Zambia needs to remove the wool from her eyes and recognize that Electricity is an essential input into our social and economic development programs. ‘Cost Effective’ needs to replace ‘Cost Reflective’. Effective suggests that we want to get things done and move ahead. Reflective suggests that we want to pay the bills even when there may be inefficiencies and down right incompetence in the system.

Electricity for all will go a long way to fighting deforestation due to charcoal burning. Electricity at the right price will go along way to reducing the country’s import bill for petroleum fuels, as many machines can use electricity as a fuel substitute, and eventually our railway systems can also run on electricity.

A cursory look at energy companies around the world will reveal that the majority of these institutions are state owned, state run, and state controlled, because of the strategic nature that these institutions have, and their impact on development. The existence of Energy regulators is clear testimony that Energy development and management cannot be left to the whims of private investment, but must be closely monitored and the relevant investments must be made to ensure that the growing economy is supported and facilitated. Interconnector systems between countries are accompanied by ‘Pricing Agreements’ that are negotiated to ensure that industries in both countries are not undermined by exorbitant pricing structures.

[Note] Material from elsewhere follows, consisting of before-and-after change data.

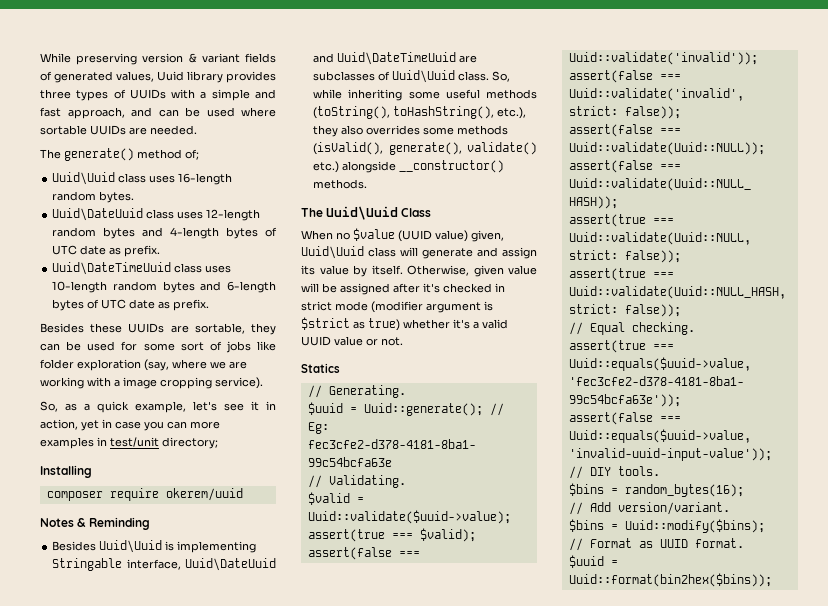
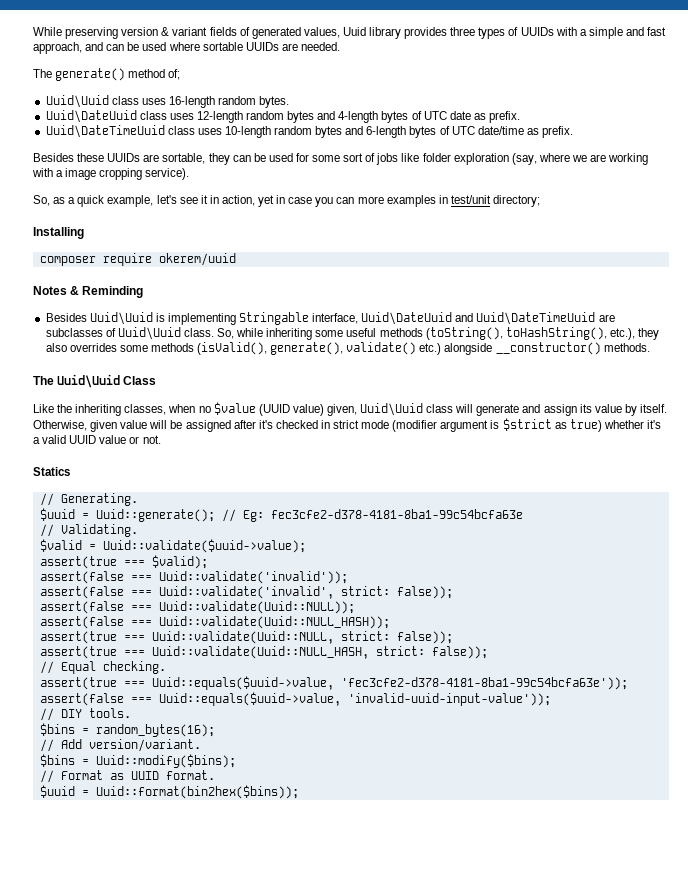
- Uuid\DateTimeUuid class uses 10-length random bytes and 6-length bytes of UTC date as prefix.
+ Uuid\DateTimeUuid class uses 10-length random bytes and 6-length bytes of UTC date/time as prefix.
- When no $value (UUID value) given, Uuid\Uuid class will generate and assign its value by itself.
+ Like the inheriting classes, when no $value (UUID value) given, Uuid\Uuid class will generate and assign its value by itself.

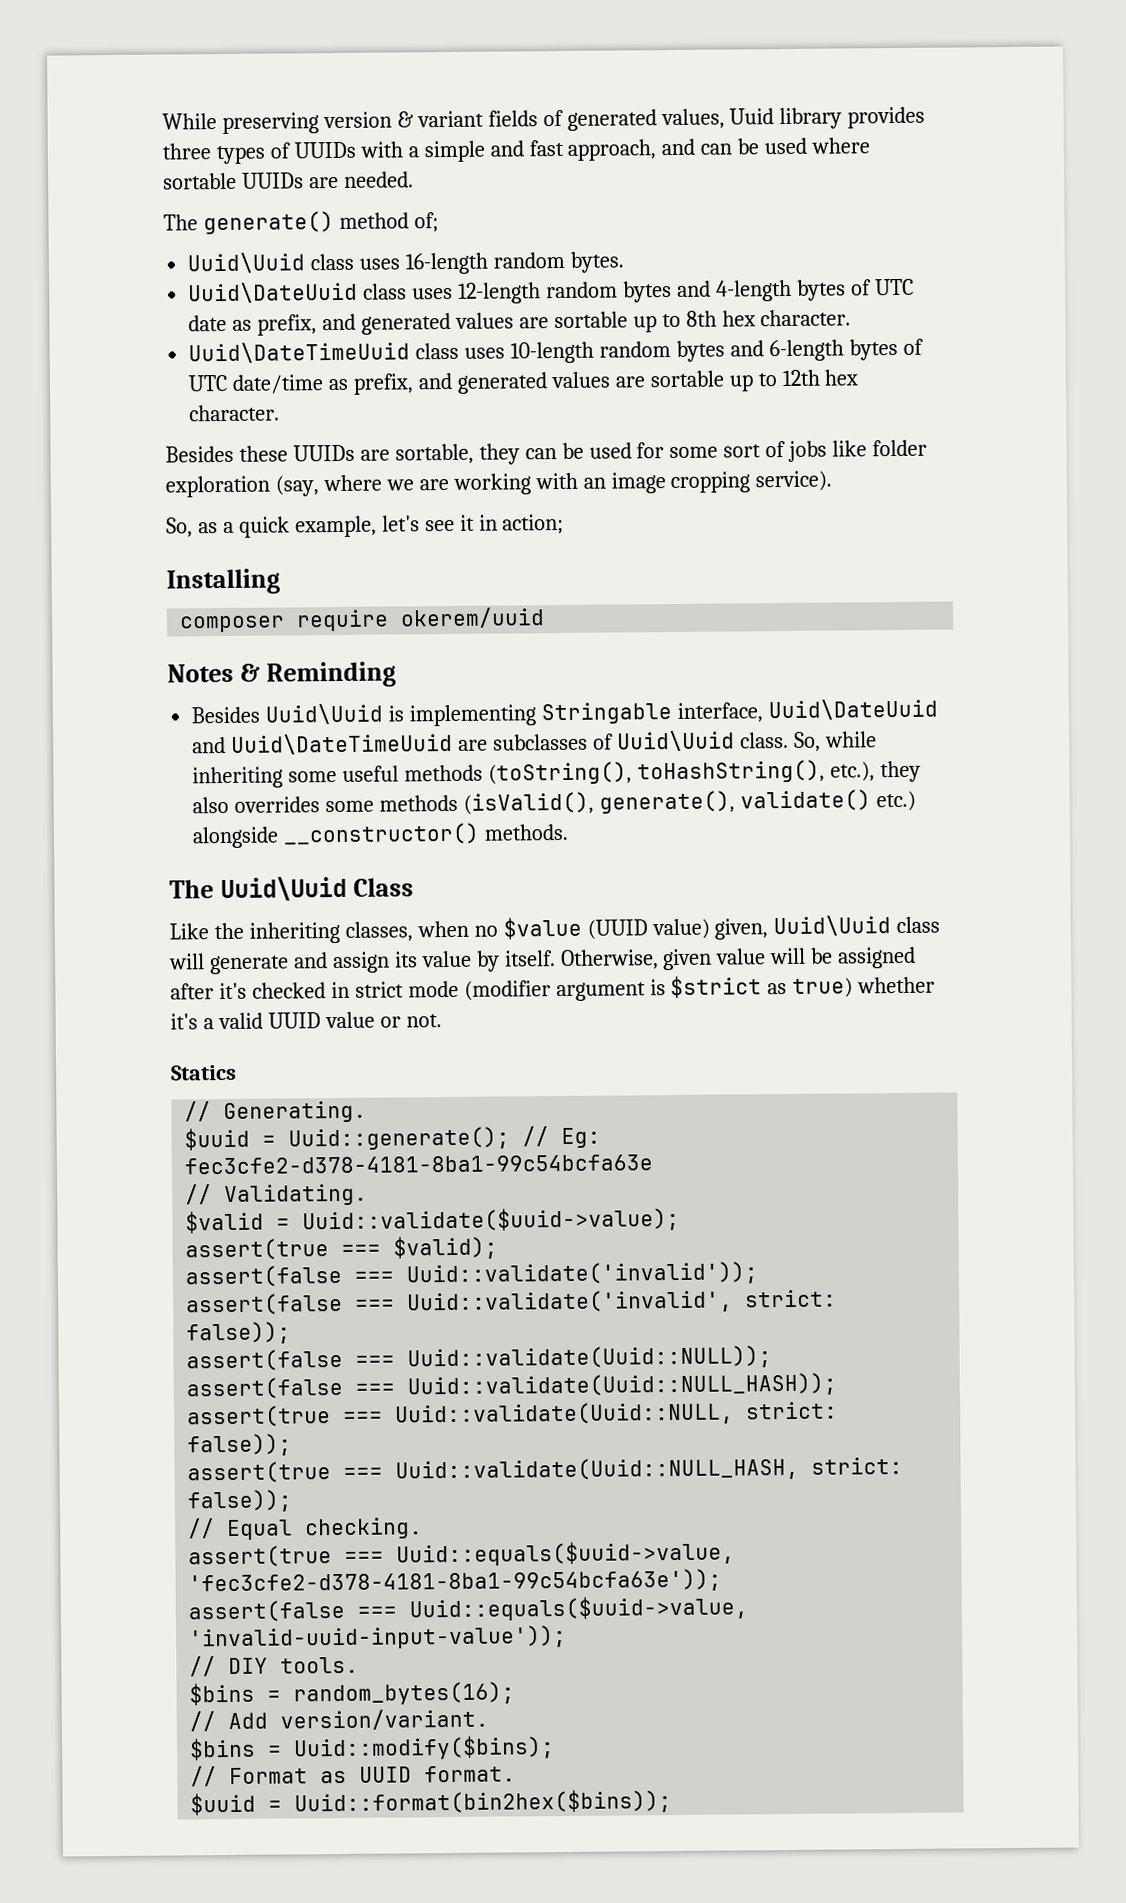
- Uuid\DateUuid class uses 12-length random bytes and 4-length bytes of UTC date as prefix.
+ Uuid\DateUuid class uses 12-length random bytes and 4-length bytes of UTC date as prefix, and generated values are sortable up to 8th hex character.
- Uuid\DateTimeUuid class uses 10-length random bytes and 6-length bytes of UTC date/time as prefix.
+ Uuid\DateTimeUuid class uses 10-length random bytes and 6-length bytes of UTC date/time as prefix, and generated values are sortable up to 12th hex character.
- Besides these UUIDs are sortable, they can be used for some sort of jobs like folder exploration (say, where we are working with a image cropping service).
+ Besides these UUIDs are sortable, they can be used for some sort of jobs like folder exploration (say, where we are working with an image cropping service).
- So, as a quick example, let's see it in action, yet in case you can more examples in test/unit directory;
+ So, as a quick example, let's see it in action;

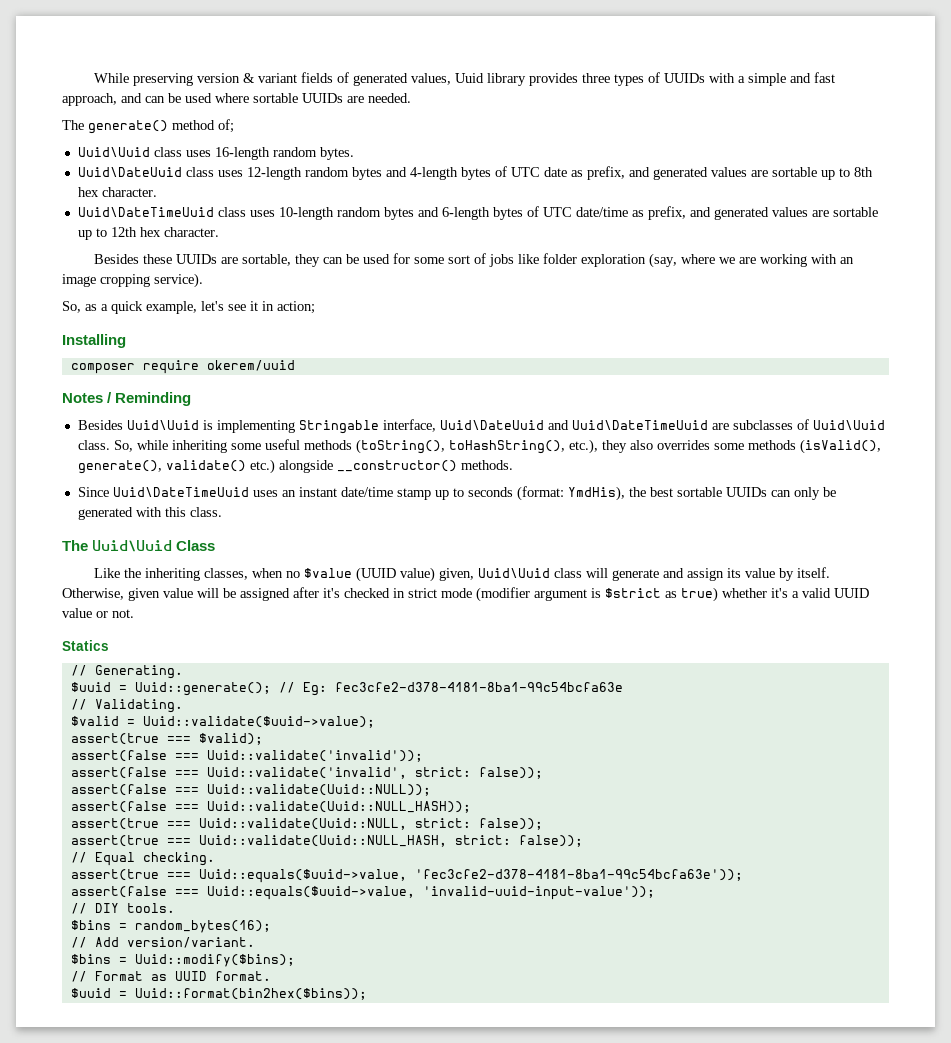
- Notes & Reminding
+ Notes / Reminding
+ Since Uuid\DateTimeUuid uses an instant date/time stamp up to seconds (format: YmdHis), the best sortable UUIDs can only be generated with this class.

Let us make no mistake. The world today is engaged in a scramble for natural resources, food, and energy. It is the responsibility of every country to ensure that these three aspects of development are sensibly harnessed and made to work for the well being of its citizens. In this respect, let us all understand that there should be no paradox about energy. Energy is a catalyst for uplifting the lives of all the citizens in any country, and as such, tax payer’s money should be invested in this fundamental national resource.